Les représentants du collectif ont pu faire état des difficultés rencontrées, liées à l'interruption du vol direct entre Saint-Denis et Moroni, mais aussi aux conditions tarifaires et de transit imposées lors des voyages via Mayotte. Le transit dans ce département est décrit comme un "véritable parcours du combattant", en particulier pour les passagers comoriens soumis à des contrôles renforcés.
La Région Réunion reconnaît la complexité du dossier, impliquant plusieurs autorités : Air Austral, la Direction générale de l'aviation civile, l’État, les douanes et l’aéroport de Mayotte. Mais elle ne se dérobe pas pour autant. "La desserte des Comores revêt un enjeu important dans le cadre du codéveloppement régional, des relations entre nos îles et du désenclavement aérien", explique la collectivité.

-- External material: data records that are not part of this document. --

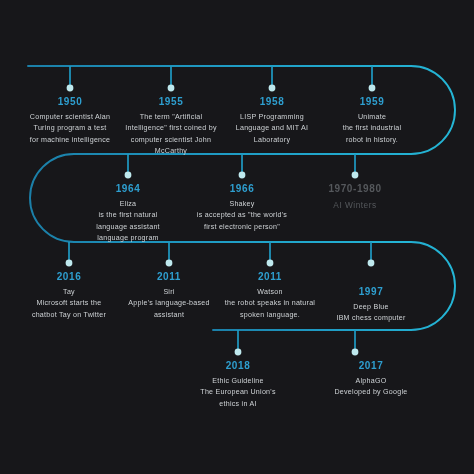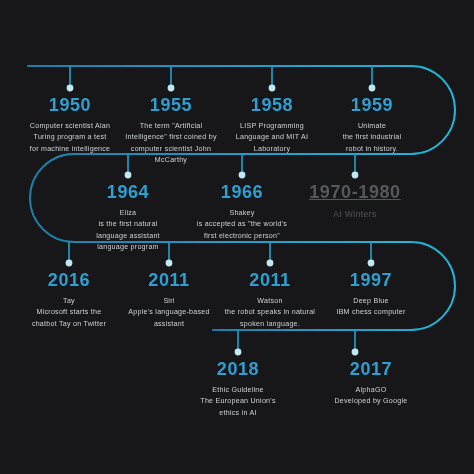--- a/index.html
+++ b/index.html
@@ -32,7 +32,7 @@
     text-align: center;
   }
   .event-year {
-    font-size: 18px;
+    font-size: 10px;
     font-weight: 700;
     letter-spacing: 0.6px;
     color: #2e9fd0;

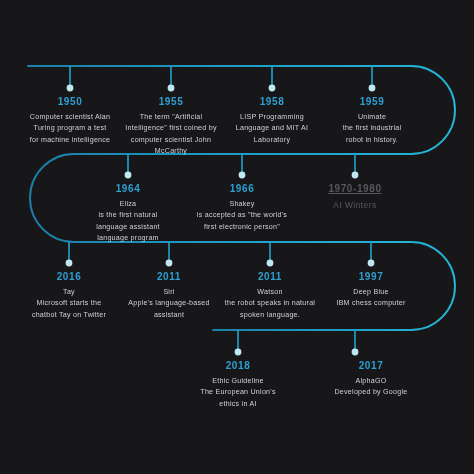--- a/index.html
+++ b/index.html
@@ -47,7 +47,7 @@
     letter-spacing: 0.25px;
     margin: 0;
   }
-  .event.muted .event-year { color: #55585c; text-decoration: underline; }
+  .event.muted .event-year { color: #55585c; }
   .event.muted .event-desc { color: #55585c; font-size: 8.3px; letter-spacing: 0.5px; }
 </style>
 </head>

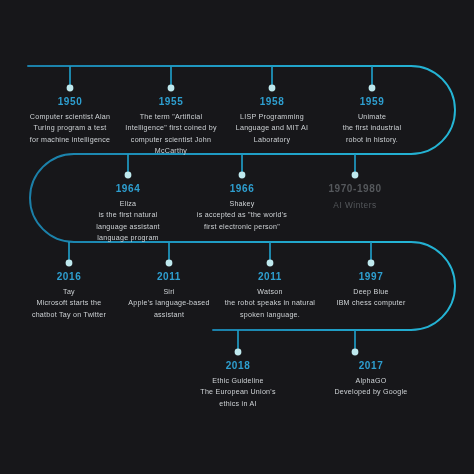--- a/index.html
+++ b/index.html
@@ -194,7 +194,7 @@
         <div>spoken language.</div>
       </div>
   </div>
-  <div class="event" style="left:371px; top:271px;">
+  <div class="event" style="left:371px; top:286px;">
     <div class="event-year">1997</div>
     <div class="event-desc">
         <div>Deep Blue</div>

Des éclaircissements auprès des autres autorités
Sensibilisée aux préoccupations exprimées, la collectivité estime que certains faits dénoncés sont "inacceptables". Elle annonce qu’elle prendra attache auprès des autorités compétentes pour obtenir des éclaircissements et identifier des pistes d’amélioration concrètes.
Une première avancée a été obtenue : une réunion de suivi entre les différentes parties est programmée pour la troisième semaine d’août, afin de faire un point d’étape sur le dossier.